For those patients who did not survive, there was an increase in time to death for INTEON compared to the standard formulation. This difference may become important when trying to achieve improvements in the treatment of paraquat poisoning, as it may allow more time for new or existing therapies to become effective. Our data show that in Sri Lanka self-harm patients reach hospital reasonably quickly (nearly 60% are treated within 4 h), so improved treatment of poisoning cases in addition to the INTEON formulation could have a further positive effect on survival.

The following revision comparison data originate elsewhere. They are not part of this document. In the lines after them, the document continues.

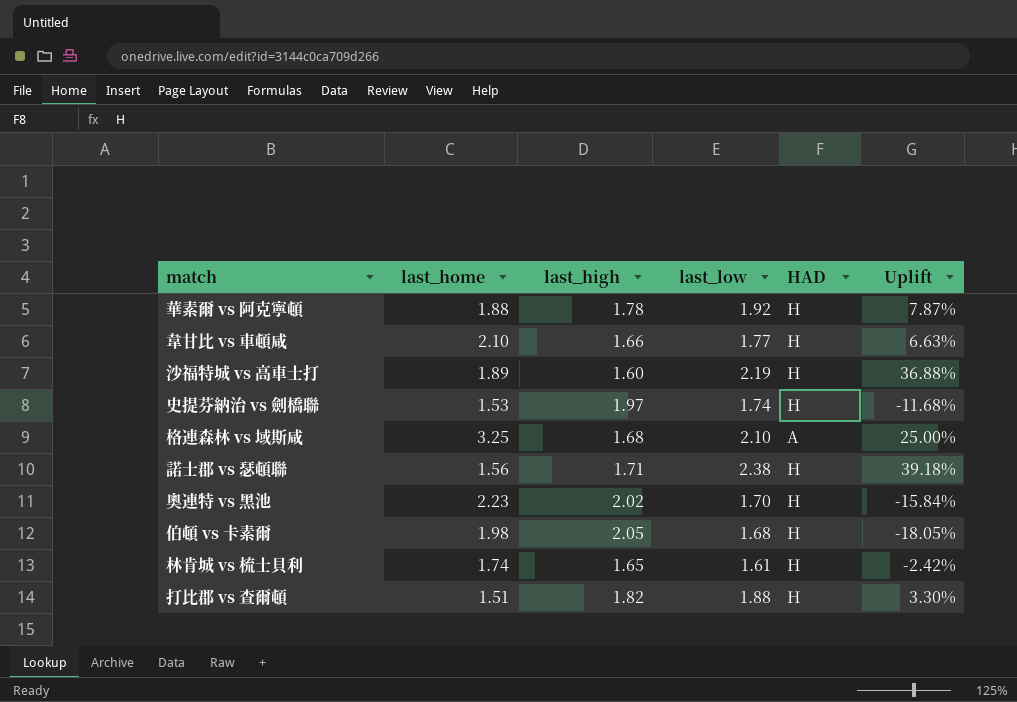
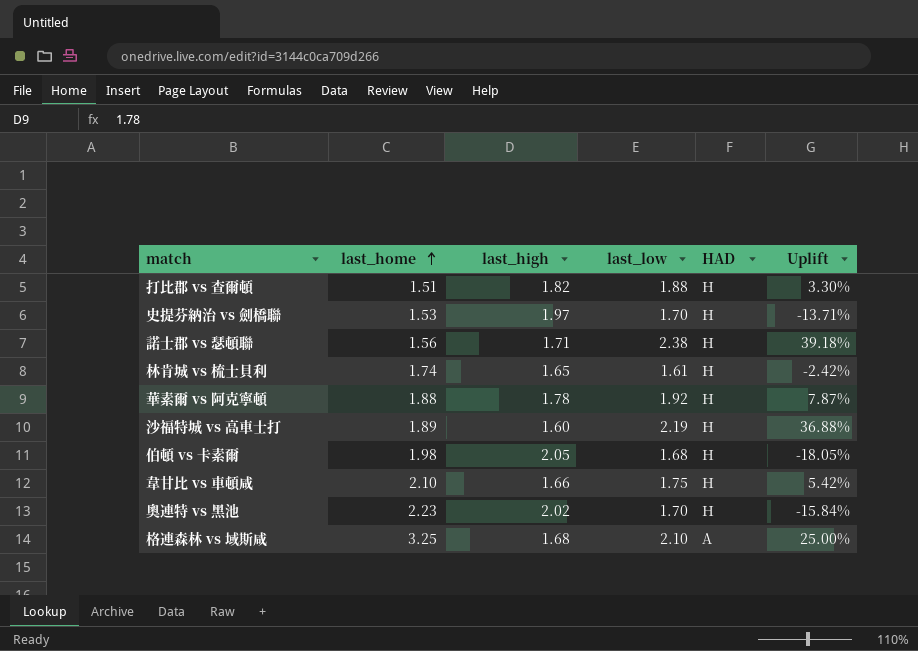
row order: none -> last_home ascending
史提芬納治 vs 劍橋聯 | last_low: 1.74 -> 1.70
史提芬納治 vs 劍橋聯 | Uplift: -11.68% -> -13.71%
韋甘比 vs 車頓咸 | last_low: 1.77 -> 1.75
韋甘比 vs 車頓咸 | Uplift: 6.63% -> 5.42%

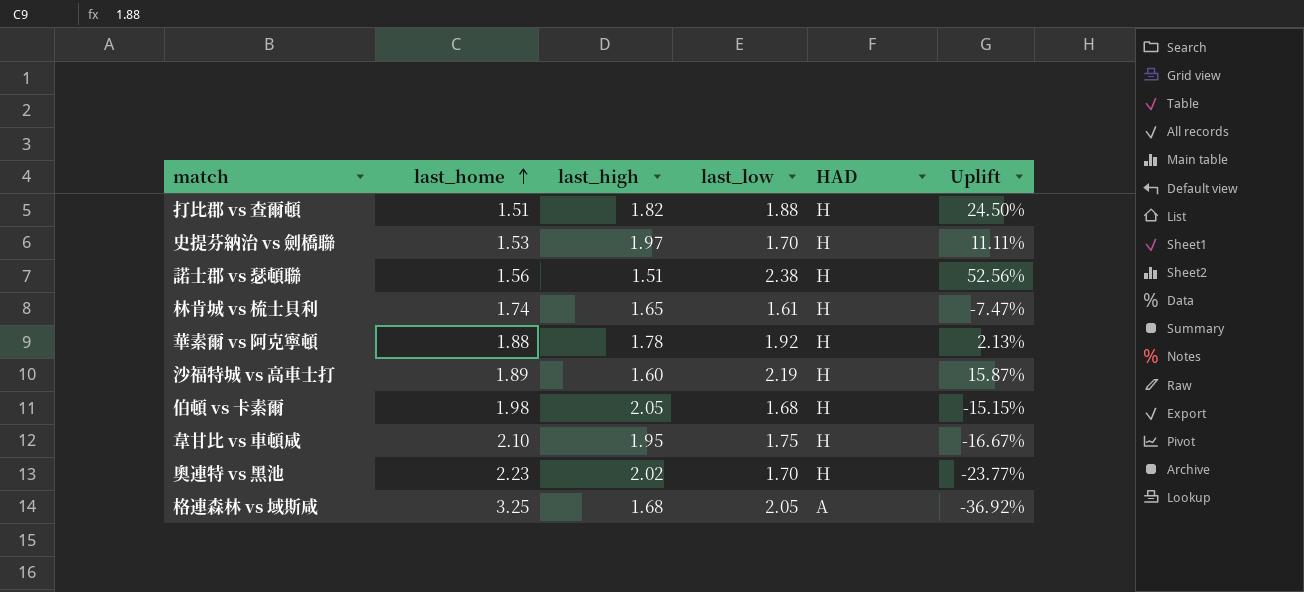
column Uplift | formula: ([last_low] - [last_high]) / [last_high] -> ([last_low] - [last_home]) / [last_home]
諾士郡 vs 瑟頓聯 | last_high: 1.71 -> 1.51
韋甘比 vs 車頓咸 | last_high: 1.66 -> 1.95
格連森林 vs 域斯咸 | last_low: 2.10 -> 2.05

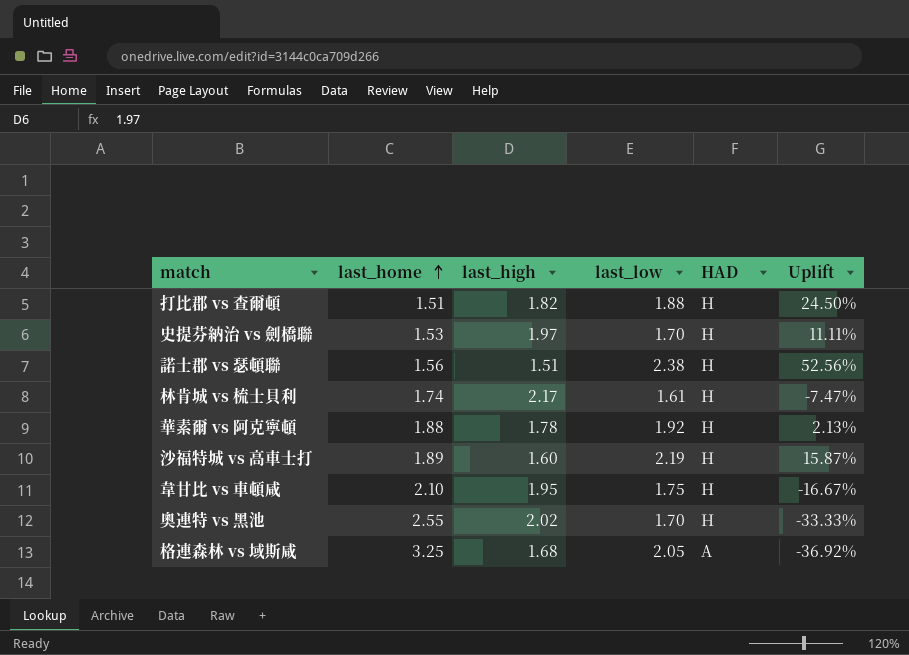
row 伯頓 vs 卡素爾: 1.98 | 2.05 | 1.68 | H | -15.15% -> none
林肯城 vs 梳士貝利 | last_high: 1.65 -> 2.17
奧連特 vs 黑池 | last_home: 2.23 -> 2.55
奧連特 vs 黑池 | Uplift: -23.77% -> -33.33%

While our finding of improved survival of patients in the INTEON group is encouraging the data also show that the beneficial effect of the formulation is limited by the amount of product ingested, since this was the single most important predictor of survival in both groups. It is therefore apparent that formulation changes in themselves will not be sufficient to comprehensively address the problem of mortality from self-harm with paraquat. An integrated approach has recently been proposed including generic measures to reduce self-harm incidents, as well as focusing on reducing access, reducing formulation toxicity (e.g., by reducing formulation strength), and improving the treatment of poisoning [26]. However, there are clear tensions between what is desirable from public health, agricultural, and industry perspectives, and this lies at the heart of the controversy over the benefits and risks of paraquat use, in particular in developing countries. A detailed discussion of this subject is beyond the scope of this paper, but can be found elsewhere [2729]. Nevertheless, it is evident that, as long as paraquat and other potentially harmful pesticides continue to be widely used, a comprehensive programme to prevention and management of poisoning is needed. This is why the World Health Organization (WHO) has announced a public health initiative with the overall goal to reduce morbidity and mortality from pesticide poisoning, including improved regulatory policies, epidemiological surveillance, improved medical management and mental health-care, training in the safe handling of pesticides, and community programmes that minimise the risk of intentional and unintentional poisonings [1].

In conclusion, this survey shows that the introduction of a new paraquat formulation with INTEON technology has led to a significant improvement in survival of patients with paraquat poisoning. Our statistical analyses indicate that this effect is due to a real difference between the two formulations. Patients who ingested a lethal amount of the formulation survived longer with INTEON, raising the prospect of more opportunities for treatment. These encouraging results were achieved despite suboptimal homogeneity of the formulation, and future improvements in formulation technology may reduce overall toxicity even further.